--- START ---
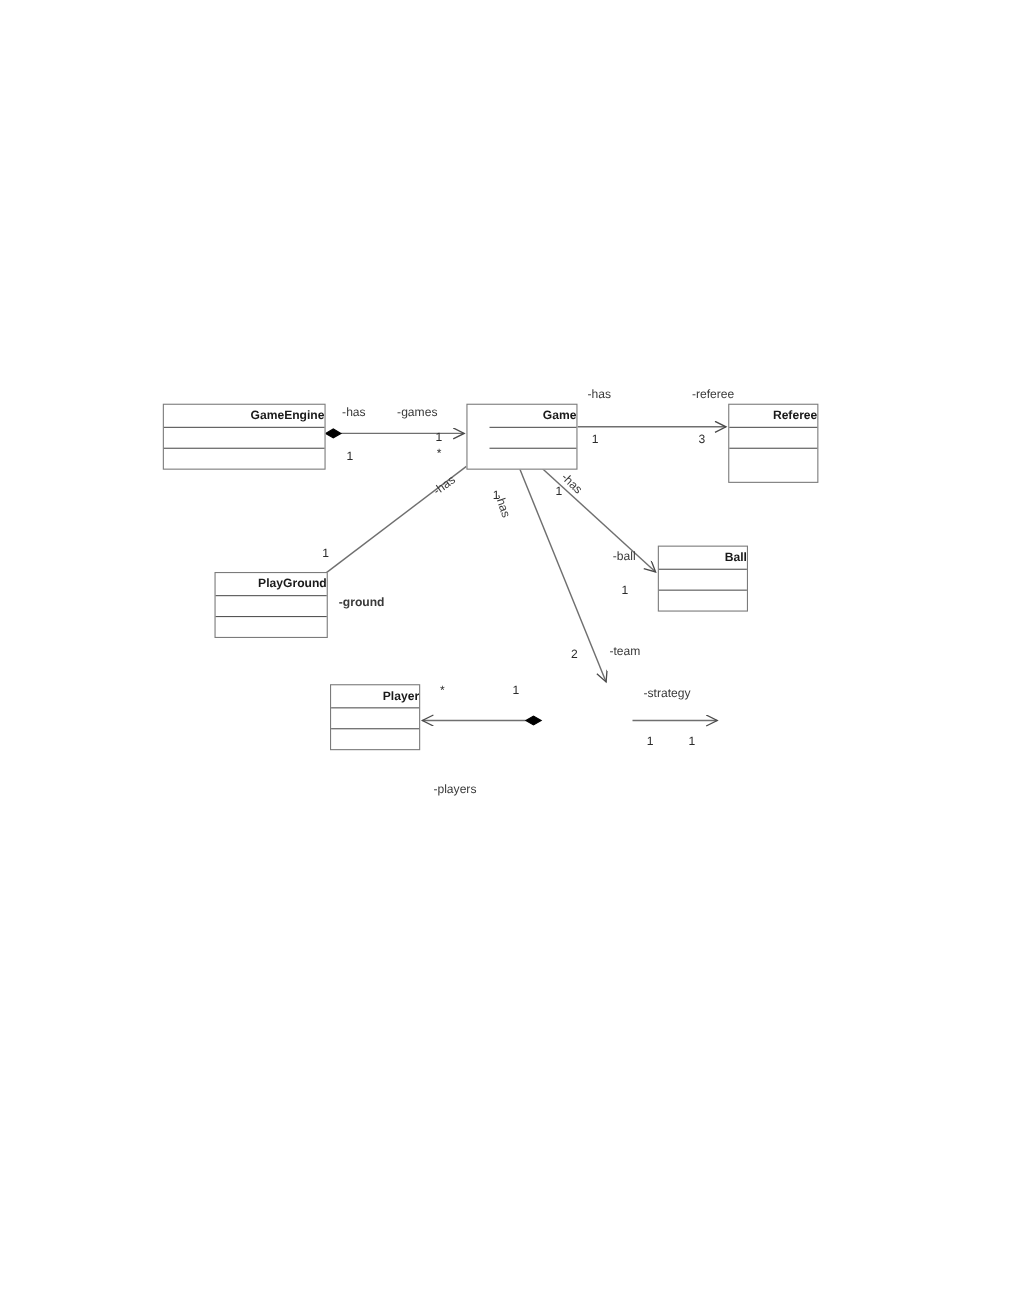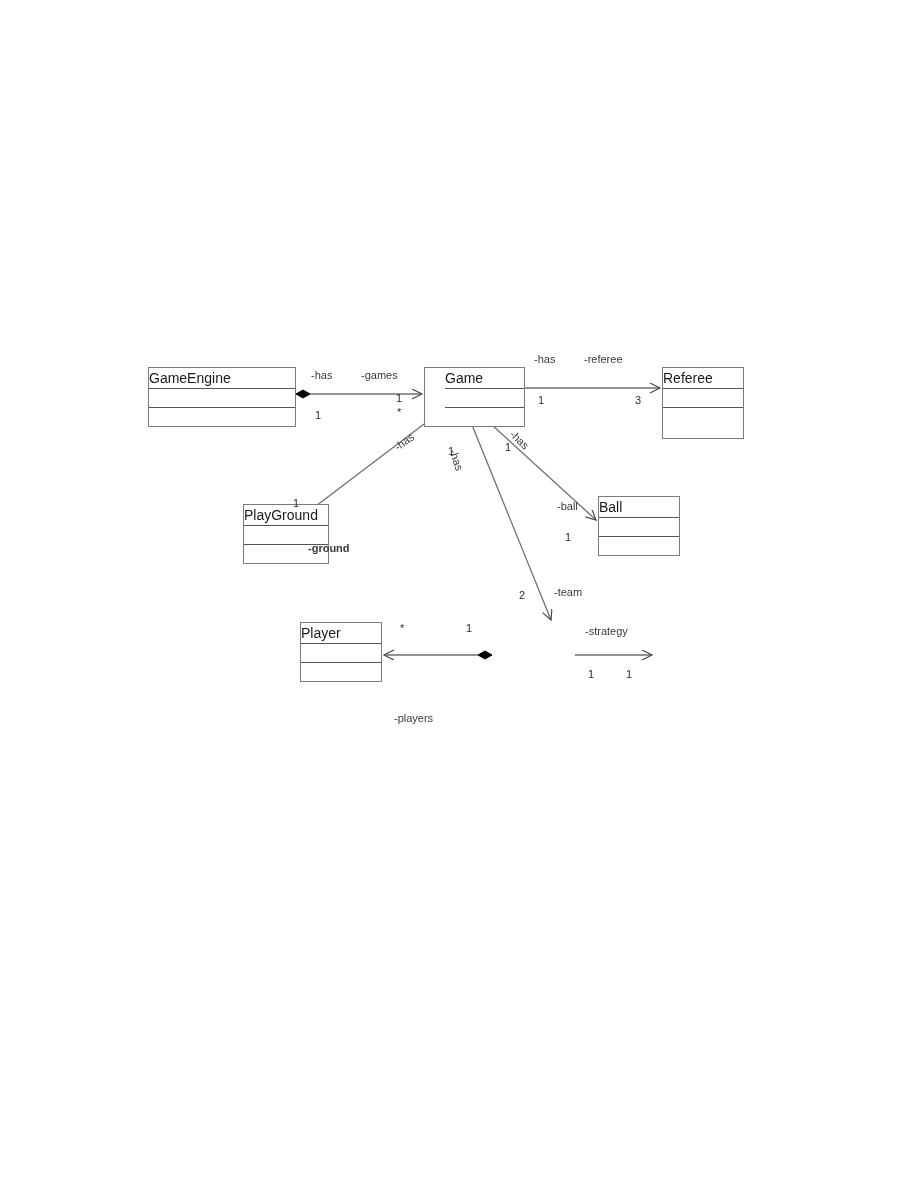--- a/index.html
+++ b/index.html
@@ -30,24 +30,24 @@
     height: 1188px;
     display: block;
   }
   .cls-box {
     position: absolute;
     background: #ffffff;
     border: 1.3px solid #7b7b7b;
     box-sizing: border-box;
   }
   .cls-title {
-    font-size: 14px;
-    font-weight: normal;
+    font-size: 11px;
+    font-weight: bold;
     color: #1a1a1a;
-    text-align: left;
+    text-align: right;
     line-height: 21px;
     height: 21px;
     border-bottom: 1.3px solid #555555;
     box-sizing: border-box;
     white-space: nowrap;
     overflow: hidden;
   }
   .cls-attrs {
     height: 19px;
     border-bottom: 1.3px solid #555555;
@@ -126,21 +126,21 @@
     <div class="cls-attrs"></div>
     <div class="cls-ops"></div>
   </div>
 
   <div class="cls-box" style="left:662px; top:367px; width:82px; height:72px;">
     <div class="cls-title">Referee</div>
     <div class="cls-attrs"></div>
     <div class="cls-ops"></div>
   </div>
 
-  <div class="cls-box" style="left:195px; top:504px; width:86px; height:60px;margin-left:48px;">
+  <div class="cls-box" style="left:195px; top:520px; width:103px; height:60px;">
     <div class="cls-title">PlayGround</div>
     <div class="cls-attrs"></div>
     <div class="cls-ops"></div>
   </div>
 
   <div class="cls-box" style="left:598px; top:496px; width:82px; height:60px;">
     <div class="cls-title">Ball</div>
     <div class="cls-attrs"></div>
     <div class="cls-ops"></div>
   </div>
@@ -150,21 +150,21 @@
     <div class="cls-attrs"></div>
     <div class="cls-ops"></div>
   </div>
 
 
 
   <div class="lbl" style="left:311px; top:369px;">-has</div>
   <div class="lbl" style="left:361px; top:369px;">-games</div>
 
   <div class="lbl" style="left:534px; top:353px;">-has</div>
-  <div class="lbl" style="left:584px; top:353px;">-referee</div>
+  <div class="lbl" style="left:629px; top:353px;">-referee</div>
 
   <div class="lbl" style="left:392px; top:443px; transform:rotate(-36deg); transform-origin:left top;">-has</div>
   <div class="lbl" style="left:308px; top:542px;font-weight:bold;">-ground</div>
 
   <div class="lbl" style="left:459px; top:448px; transform:rotate(72deg); transform-origin:left top;">-has</div>
   <div class="lbl" style="left:554px; top:586px;">-team</div>
 
   <div class="lbl" style="left:516px; top:428px; transform:rotate(44deg); transform-origin:left top;">-has</div>
   <div class="lbl" style="left:557px; top:500px;">-ball</div>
--- END ---
## Problem to solve:
Each record above is to be copied exactly. Drop the pictures.

## Result below:
--- a/index.html
+++ b/index.html
@@ -30,24 +30,24 @@
     height: 1188px;
     display: block;
   }
   .cls-box {
     position: absolute;
     background: #ffffff;
     border: 1.3px solid #7b7b7b;
     box-sizing: border-box;
   }
   .cls-title {
-    font-size: 14px;
-    font-weight: normal;
+    font-size: 11px;
+    font-weight: bold;
     color: #1a1a1a;
-    text-align: left;
+    text-align: right;
     line-height: 21px;
     height: 21px;
     border-bottom: 1.3px solid #555555;
     box-sizing: border-box;
     white-space: nowrap;
     overflow: hidden;
   }
   .cls-attrs {
     height: 19px;
     border-bottom: 1.3px solid #555555;
@@ -126,21 +126,21 @@
     <div class="cls-attrs"></div>
     <div class="cls-ops"></div>
   </div>
 
   <div class="cls-box" style="left:662px; top:367px; width:82px; height:72px;">
     <div class="cls-title">Referee</div>
     <div class="cls-attrs"></div>
     <div class="cls-ops"></div>
   </div>
 
-  <div class="cls-box" style="left:195px; top:504px; width:86px; height:60px;margin-left:48px;">
+  <div class="cls-box" style="left:195px; top:520px; width:103px; height:60px;">
     <div class="cls-title">PlayGround</div>
     <div class="cls-attrs"></div>
     <div class="cls-ops"></div>
   </div>
 
   <div class="cls-box" style="left:598px; top:496px; width:82px; height:60px;">
     <div class="cls-title">Ball</div>
     <div class="cls-attrs"></div>
     <div class="cls-ops"></div>
   </div>
@@ -150,21 +150,21 @@
     <div class="cls-attrs"></div>
     <div class="cls-ops"></div>
   </div>
 
 
 
   <div class="lbl" style="left:311px; top:369px;">-has</div>
   <div class="lbl" style="left:361px; top:369px;">-games</div>
 
   <div class="lbl" style="left:534px; top:353px;">-has</div>
-  <div class="lbl" style="left:584px; top:353px;">-referee</div>
+  <div class="lbl" style="left:629px; top:353px;">-referee</div>
 
   <div class="lbl" style="left:392px; top:443px; transform:rotate(-36deg); transform-origin:left top;">-has</div>
   <div class="lbl" style="left:308px; top:542px;font-weight:bold;">-ground</div>
 
   <div class="lbl" style="left:459px; top:448px; transform:rotate(72deg); transform-origin:left top;">-has</div>
   <div class="lbl" style="left:554px; top:586px;">-team</div>
 
   <div class="lbl" style="left:516px; top:428px; transform:rotate(44deg); transform-origin:left top;">-has</div>
   <div class="lbl" style="left:557px; top:500px;">-ball</div>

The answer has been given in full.